Georgetown University’s Newspaper of Record since 1920

The Hoya

Georgetown University’s Newspaper of Record since 1920

The Hoya

Georgetown University’s Newspaper of Record since 1920

The Hoya

GU Collaborates With Amazon Data Services to Encourage Transparency in Civil Courts

Georgetown University initiated a data collective in collaboration with Amazon Web Services (AWS) to improve equity in the civil justice system, especially in light of the expired national moratorium on eviction. 

Georgetown has partnered with AWS and is using their strategy of “Working Backwards,” or working from a customer perspective in order to understand an issue and develop a solution, to create a “Civil Justice Data Commons,” a collection of quantitative demographic and financial data from civil courts across the country. 

Molly Ropelewski/The Hoya | The Civil Justice Data Commons is aimed at aggregating civil court data in order to encourage justice and transparency.

While experts have completed extensive data analysis on various aspects of criminal justice proceedings, such as demographic trends, there is a severe lack of data on civil cases, according to Amy O’Hara, a research professor in Georgetown’s McCourt School of Public Policy, who pioneered the data collective. 

“There is a movement trying to improve access to judgements,” O’Hara said in a Zoom interview with The Hoya. “You don’t see enough articles in the newspaper about consumer debt or evictions because there’s just not data like there is on the criminal side, and we should try to tackle that.”

The goal of the data commons is to allow local governments across the nation to use data from civil cases to improve transparency and accountability as it relates to civil justice proceedings across the country, according to O’Hara. 

“Our hope is that you would be able to look at multiple jurisdictions to see where other interventions have succeeded or failed, and to be able to translate that into your area,” O’Hara said.

Moving forward, the project team hopes to focus on eviction as it relates to civil cases, especially as the national eviction moratorium comes to an end, according to Eva Rosen, assistant professor at the McCourt School.

The Coronavirus Aid, Relief, and Economic Security Act first created a national eviction moratorium in March 2020. After the original moratorium expired July 31, 2021, the Centers for Disease Control and Prevention attempted to reestablish the eviction pause with an Aug. 3 order. The renewal was subsequently blocked by the Supreme Court on Aug. 26, leaving an estimated 3.5 million people at risk of eviction. 

In October 2020, Rosen and Brian McCabe, an associate professor of sociology in the 

College at Georgetown, compiled data from the Washington, D.C. court system to track eviction filings and formal evictions from 2014 to 2018 as part of a separate project. 

The report of their findings revealed that one out of nine D.C. renters are impacted by the eviction process, and a high concentration of evictions occur in Wards 7 and 8, where many Black and low-income residents live. 

“With housing instability and eviction concentrated in majority-Black neighborhoods located in Ward 7 and Ward 8, addressing housing inequality is an issue central to racial justice in Washington, DC,” the report reads. 

Wards 7 and 8 only account for a quarter of rentals throughout D.C., but they account for almost 57% of evictions, according to the report. 
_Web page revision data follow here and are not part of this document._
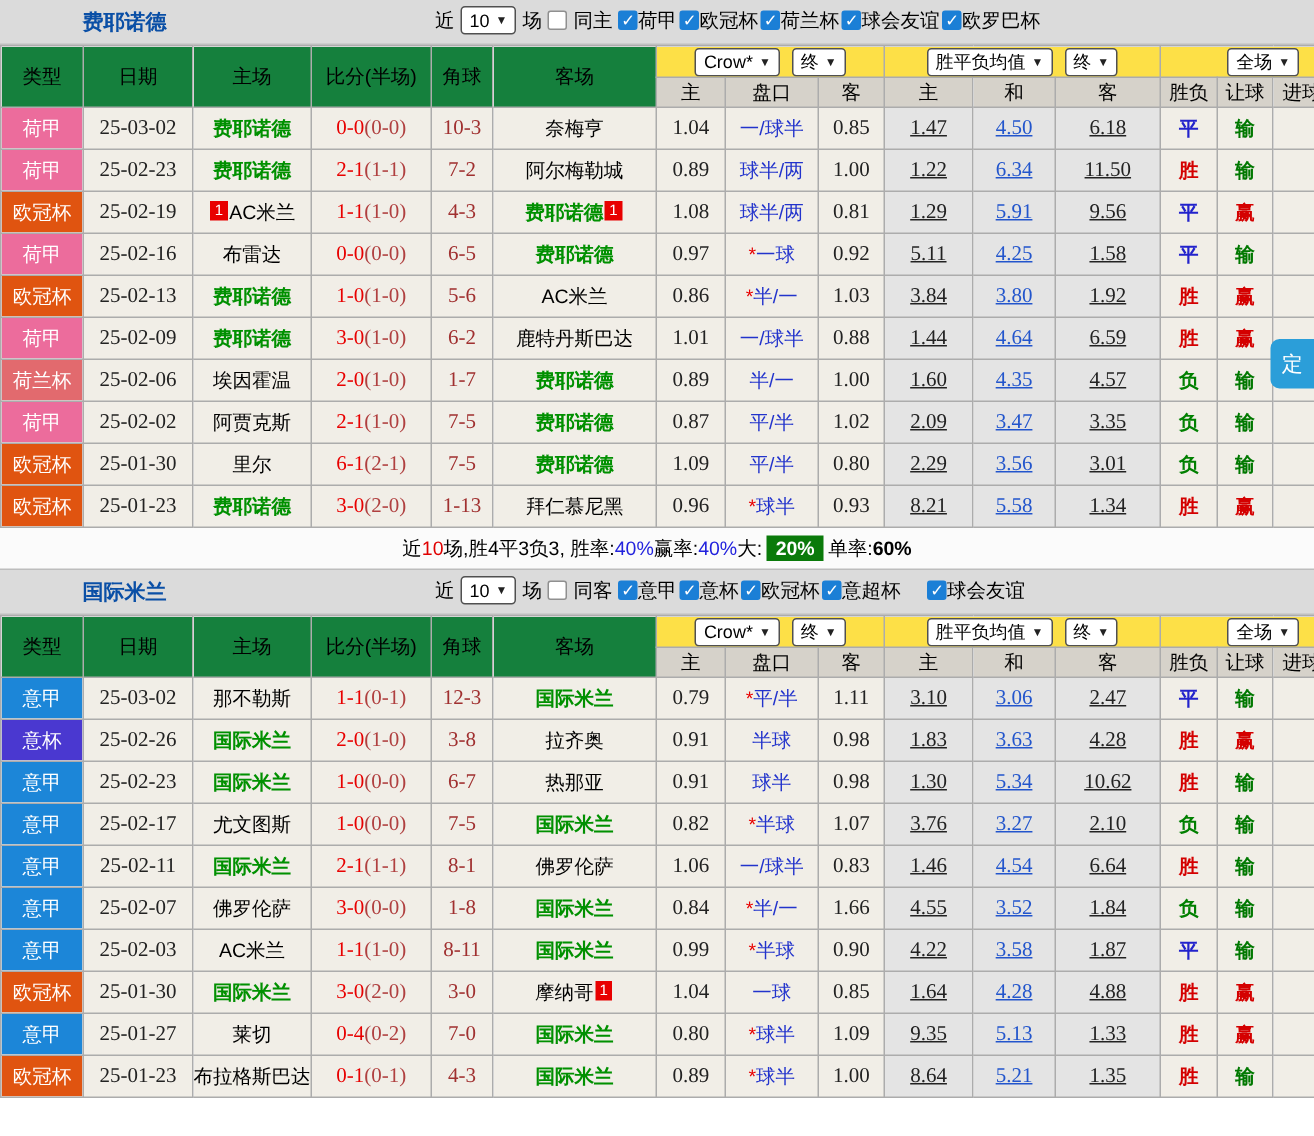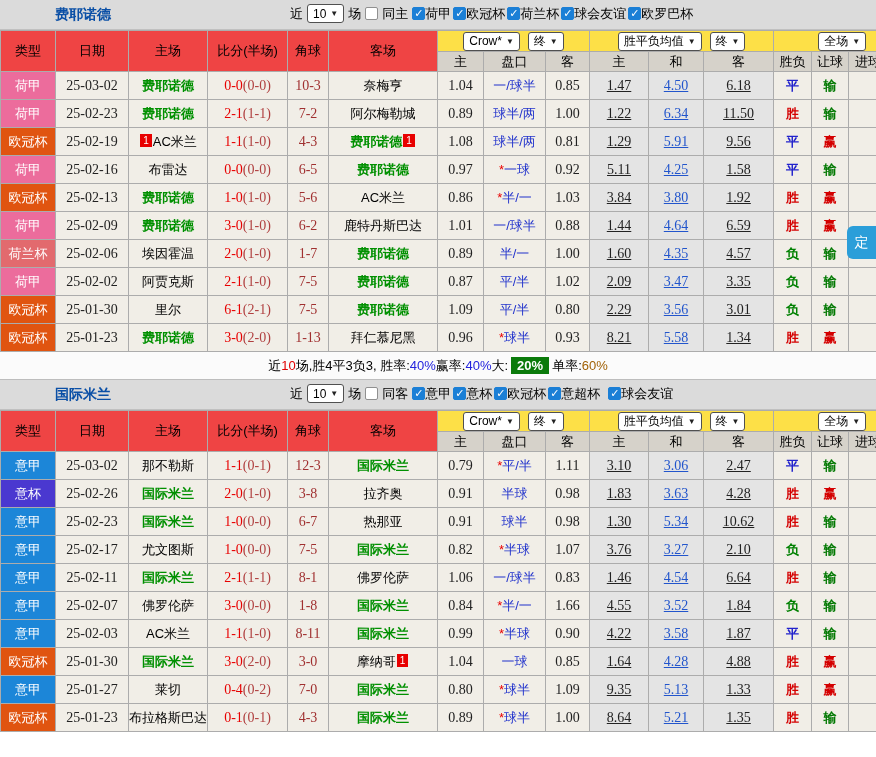--- a/index.html
+++ b/index.html
@@ -17,21 +17,21 @@
 
   .selbox { display: inline-flex; align-items: center; background: #fff; border: 1px solid #505050; border-radius: 3px; padding: 1px 5px; font-size: 12px; gap: 4px; height: 19px; cursor: default; }
   .selbox .arr { font-size: 8px; color: #222; }
 
   .cb { width: 13px; height: 13px; border: 1px solid #909090; background: #fff; display: inline-flex; align-items: center; justify-content: center; font-size: 11px; color: #fff; border-radius: 2px; }
   .cb.on { background: #1B7FD6; border-color: #1B7FD6; }
 
   table { border-collapse: collapse; table-layout: fixed; width: 876px; font-size: 13px; }
   th, td { border: 1px solid #ACACAC; text-align: center; overflow: hidden; white-space: nowrap; }
   th { font-weight: normal; }
-  th.lh { background: #ef4444; height: 41px; }
+  th.lh { background: #15803d; height: 41px; }
   th.dd { background: #fde047; height: 21px; }
   tr.subrow th { background: #D6D2CA; height: 20px; }
   th.goals, td.c-goals { text-align: left; padding-left: 6px; }
 
   td { height: 28px; background: #F1EEE7; }
   td.avgc { background: #E4E4E4; text-decoration: underline; }
   .num { font-family: "Liberation Serif", "DejaVu Serif", serif; font-size: 14px; color: #222; }
   .ddwrap { display: flex; align-items: center; justify-content: center; gap: 8px; }
   .ddwrap.right { justify-content: flex-end; padding-right: 10px; text-align: right; }
 
@@ -352,21 +352,21 @@
   <div class="summary">
       <span style="color: rgb(0, 0, 0);">近</span>
       <span style="color: rgb(224, 0, 0);">10</span>
       <span style="color: rgb(0, 0, 0);">场,胜4平3负3, 胜率:</span>
       <span style="color: rgb(34, 34, 221);">40%</span>
       <span style="color: #000000;"> 赢率:</span>
       <span style="color: rgb(34, 34, 221);">40%</span>
       <span style="color: rgb(0, 0, 0);"> 大:</span>
       <span class="box" style="color: rgb(255, 255, 255); background: rgb(10, 122, 10);">20%</span>
       <span style="color: rgb(0, 0, 0);"> 单率:</span>
-      <span style="color: #a16207;">60%</span>
+      <span style="color: #000000; font-weight: bold;">60%</span>
     </div>
 
   <div class="secbar">
     <span class="team-name">国际米兰</span>
     <div class="filters">
       <span>近</span>
       <span class="selbox">
           <span>10</span>
           <span class="arr">▼</span>
         </span>
@@ -374,21 +374,21 @@
       <span class="cb"></span>
       <span>同客</span>
       <span style="display:inline-flex;align-items:center;">
           <span class="cb on">✓</span>
           <span style="margin-right:2px">意甲</span>
           <span class="cb on">✓</span>
           <span style="margin-right:2px">意杯</span>
           <span class="cb on">✓</span>
           <span style="margin-right:2px">欧冠杯</span>
           <span class="cb on">✓</span>
-          <span style="margin-right:8px">意超杯</span>
+          <span style="margin-right:18px">意超杯</span>
           <span class="cb on">✓</span>
           <span style="margin-right:2px">球会友谊</span>
         </span>
     </div>
   </div>
 
   <table>
     <colgroup>
       <col style="width:55px">
         <col style="width:73px">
The team is working to collect data available under public record laws; however, data collections tend to be disaggregated and difficult to sift through, according to O’Hara.
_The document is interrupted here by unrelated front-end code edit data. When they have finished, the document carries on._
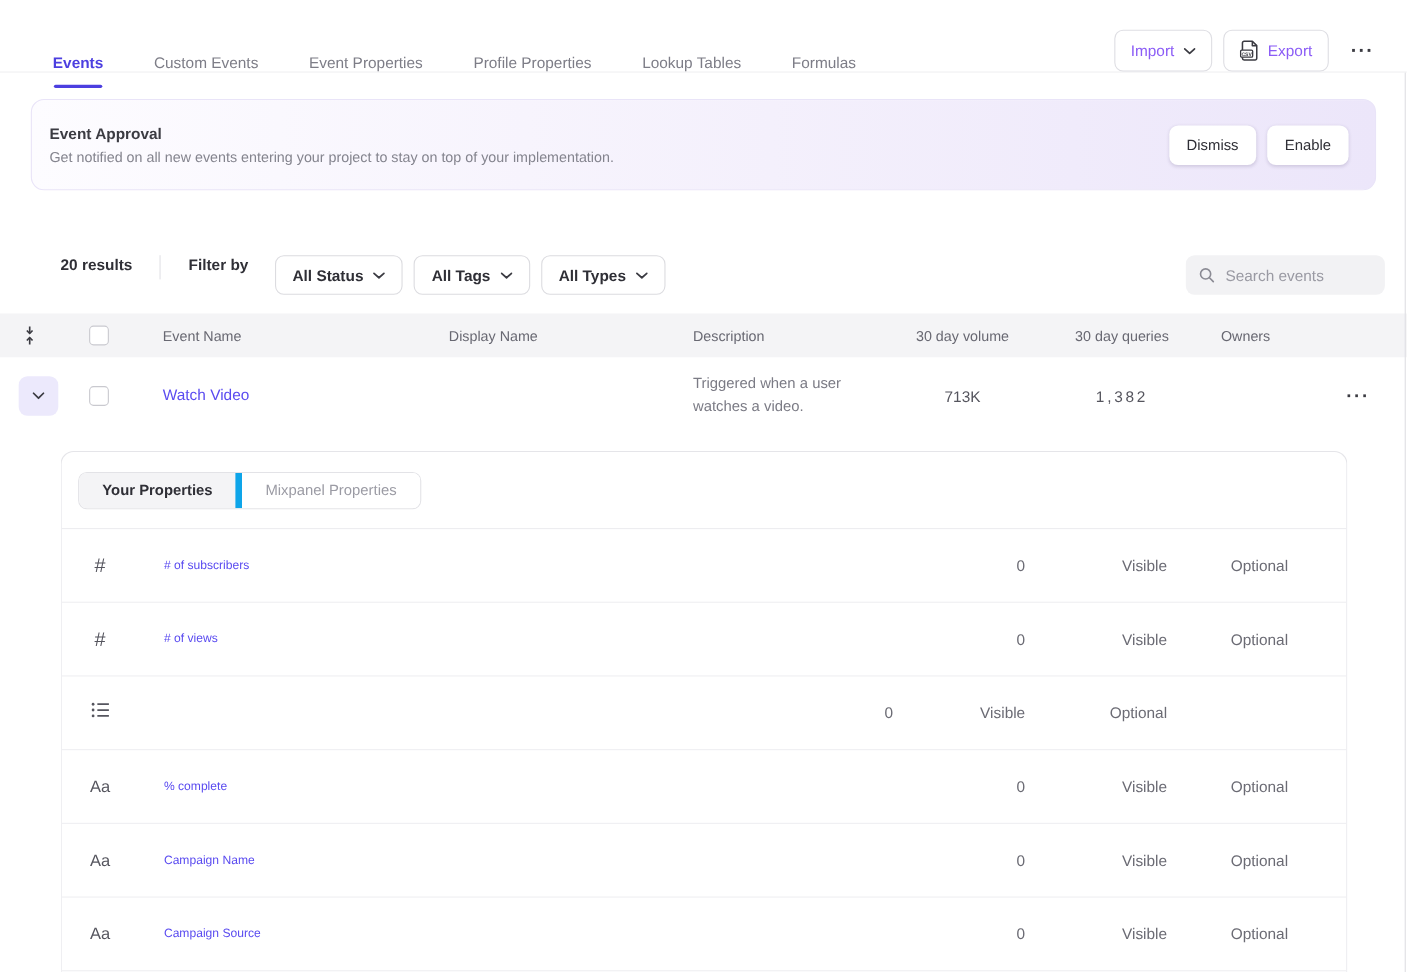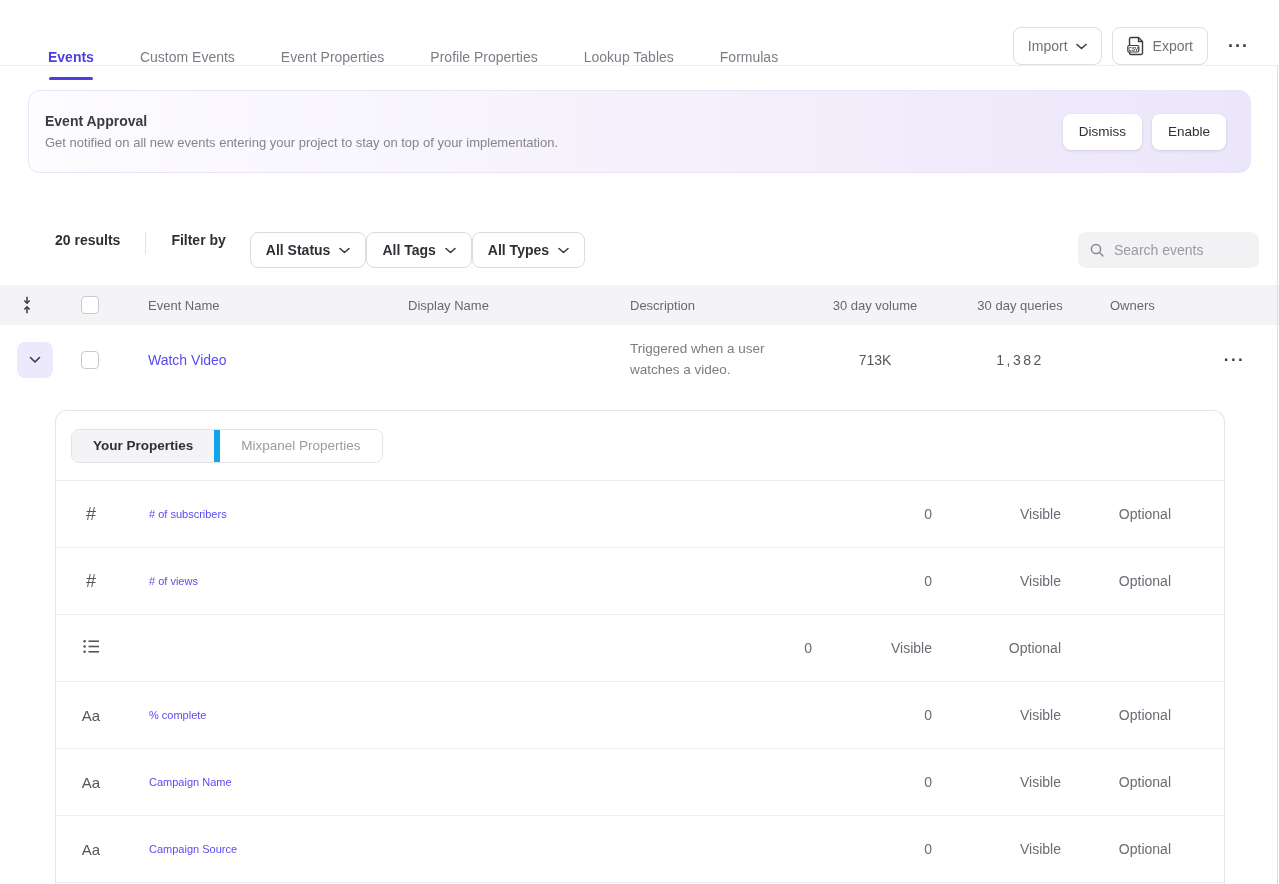--- a/index.html
+++ b/index.html
@@ -10,21 +10,21 @@
   .topbar { height:66px; display:flex; align-items:flex-end; padding:0 24px 0 48px;
     border-bottom:1px solid #f0f0f2; background:#fff; }
   .tabs { display:flex; gap:46px; align-items:center; }
   .tab { position:relative; font-size:14px; font-weight:500; color:#7d7d87; cursor:pointer; white-space:nowrap; }
   .tab.active { color:var(--accent,#4C3FE0); font-weight:600; }
   .tab .underline { position:absolute; left:1px; right:1px; bottom:-15px; height:3px;
     border-radius:3px; background:var(--accent,#4C3FE0); }
   .topbar-right { margin-left:auto; display:flex; align-items:center; gap:10px; }
   .btn { display:flex; align-items:center; gap:8px; height:38px; padding:0 14px;
     background:#fff; border:1px solid #dedee3; border-radius:8px; font-size:14px;
-    font-weight:500; color:#737373; cursor:pointer; font-family:inherit; }
+    font-weight:500; color:#8b5cf6; cursor:pointer; font-family:inherit; }
   .more-btn { border:none; background:none; font-size:18px; font-weight:700; color:#3b3b42;
     letter-spacing:1px; cursor:pointer; padding:0 6px; margin-left:4px; }
   .chev { stroke:#3b3b42; stroke-width:1.6; fill:none; stroke-linecap:round; stroke-linejoin:round; }
 
   
   .banner { margin:24px 28px 0; height:83px; border-radius:12px; border:1px solid #e9e4f8;
     background:linear-gradient(90deg, var(--banner-from,#FDFCFF) 0%, #f4f0fc 55%, var(--banner-to,#ECE6FA) 100%);
     display:flex; align-items:center; padding:0 24px 0 16px; }
   .banner h2 { font-size:14px; font-weight:700; color:#3b3b42; }
   .banner p { font-size:13px; color:#84848e; margin-top:6px; }
@@ -33,21 +33,21 @@
     box-shadow:0 1px 3px rgba(40,30,80,.14); font-size:13.5px; font-weight:400; color:#2f2f36;
     cursor:pointer; font-family:inherit; }
 
   
   .filterbar { margin:59px 20px 0 55px; height:36px; display:flex; align-items:flex-start; }
   .results { font-size:14px; font-weight:700; color:#2f2f36; }
   .vdivider { width:1px; height:22px; background:#e2e2e6; margin:0 25px; }
   .filterby { font-size:14px; font-weight:600; color:#2f2f36; margin-right:24px; }
   .dropdown { display:flex; align-items:center; gap:9px; height:36px; padding:0 15px;
     background:#fff; border:1px solid #dcdce0; border-radius:8px; font-size:14px; font-weight:600;
-    color:#2f2f36; cursor:pointer; margin-right:0; font-family:inherit; }
+    color:#2f2f36; cursor:pointer; margin-right:10px; font-family:inherit; }
   .search { margin-left:auto; width:181px; height:36px; background:#f2f2f4; border-radius:8px;
     display:flex; align-items:center; padding:0 11px; gap:9px; }
   .search input { border:none; background:transparent; outline:none; font-size:14px;
     font-family:inherit; color:#3b3b42; width:130px; }
   .search input::placeholder { color:#9a9aa3; }
 
   
   .grid { display:grid; grid-template-columns:55px 93px 260px 222px 170px 150px 140px 100px 1fr; }
   .thead { margin-top:17px; height:40px; background:var(--header-bg,#F4F4F6); align-items:center;
     font-size:13px; font-weight:500; color:#686872; }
“We’re trying to facilitate access to the data so that you can do quantitative research and access more from multiple courts and multiple years,” O’Hara said. 

The project began several years ago, when McCourt conducted interviews with people in the legal field to see where there was a need for a public data commons. However, the team initially lacked a clear goal to inform their vision for accessible data, O’Hara said. 

However, now that they have implemented the “Working Backwards” strategy, the team can think critically about what data would be most valuable and how to present it, according to O’Hara.

“Working Backwards helps you think about how you would then approach the problem in order to build the right solution,” O’Hara said. “So they prodded us along and had us ask lots of questions and then come up with the answers to those questions which was really useful when you’re considering product design.”

Georgetown’s data commons will allow policymakers to easily gather data about issues like eviction, and eventually to enact change, according O’Hara. 

“Whether you are a nonprofit or a policymaker, being able to see what’s happening across sights and being able to draw inferences that might inform what you’re going to do on the ground is vital,” O’Hara said.